-- What the task asks --
Lift out all lines below that contain "class".

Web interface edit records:
:::::
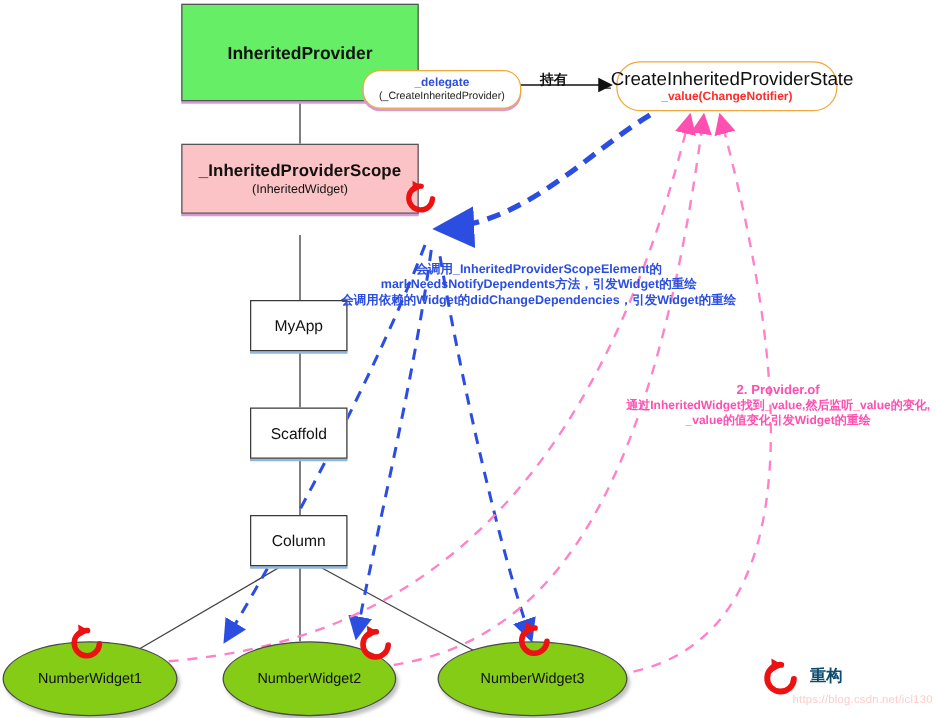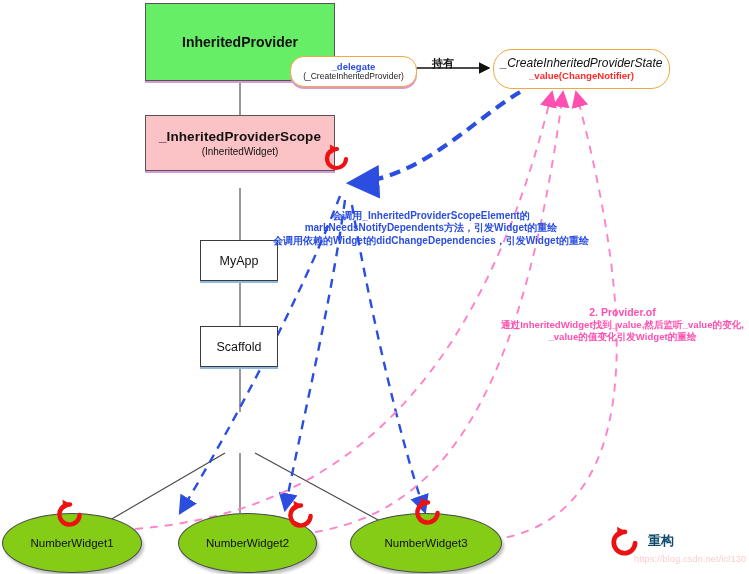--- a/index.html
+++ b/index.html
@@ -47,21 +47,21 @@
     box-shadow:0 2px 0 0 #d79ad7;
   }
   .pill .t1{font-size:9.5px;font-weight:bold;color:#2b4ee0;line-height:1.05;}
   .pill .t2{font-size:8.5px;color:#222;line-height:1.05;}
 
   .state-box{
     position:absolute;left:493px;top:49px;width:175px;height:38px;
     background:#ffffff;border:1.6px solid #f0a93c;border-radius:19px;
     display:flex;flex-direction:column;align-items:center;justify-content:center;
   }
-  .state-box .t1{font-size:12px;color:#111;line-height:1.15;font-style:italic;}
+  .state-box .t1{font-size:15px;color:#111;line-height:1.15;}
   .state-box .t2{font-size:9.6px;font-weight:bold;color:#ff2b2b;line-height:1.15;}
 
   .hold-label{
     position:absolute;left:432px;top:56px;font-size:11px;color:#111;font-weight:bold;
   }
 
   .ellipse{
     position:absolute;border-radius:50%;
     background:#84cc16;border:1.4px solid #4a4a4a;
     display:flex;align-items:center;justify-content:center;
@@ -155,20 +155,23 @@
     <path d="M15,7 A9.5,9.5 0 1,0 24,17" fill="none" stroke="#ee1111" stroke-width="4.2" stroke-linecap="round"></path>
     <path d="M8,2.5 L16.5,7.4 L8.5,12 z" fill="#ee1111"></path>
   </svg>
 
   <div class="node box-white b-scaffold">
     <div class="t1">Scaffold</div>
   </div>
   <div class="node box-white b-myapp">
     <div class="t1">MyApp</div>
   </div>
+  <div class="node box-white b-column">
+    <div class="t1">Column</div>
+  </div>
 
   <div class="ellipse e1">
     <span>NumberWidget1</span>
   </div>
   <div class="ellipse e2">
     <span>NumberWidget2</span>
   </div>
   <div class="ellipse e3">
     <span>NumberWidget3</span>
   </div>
:::::
-- Exercise response --
   <div class="node box-white b-scaffold">
     <div class="t1">Scaffold</div>
   <div class="node box-white b-myapp">
     <div class="t1">MyApp</div>
+  <div class="node box-white b-column">
+    <div class="t1">Column</div>
   <div class="ellipse e1">
   <div class="ellipse e2">
   <div class="ellipse e3">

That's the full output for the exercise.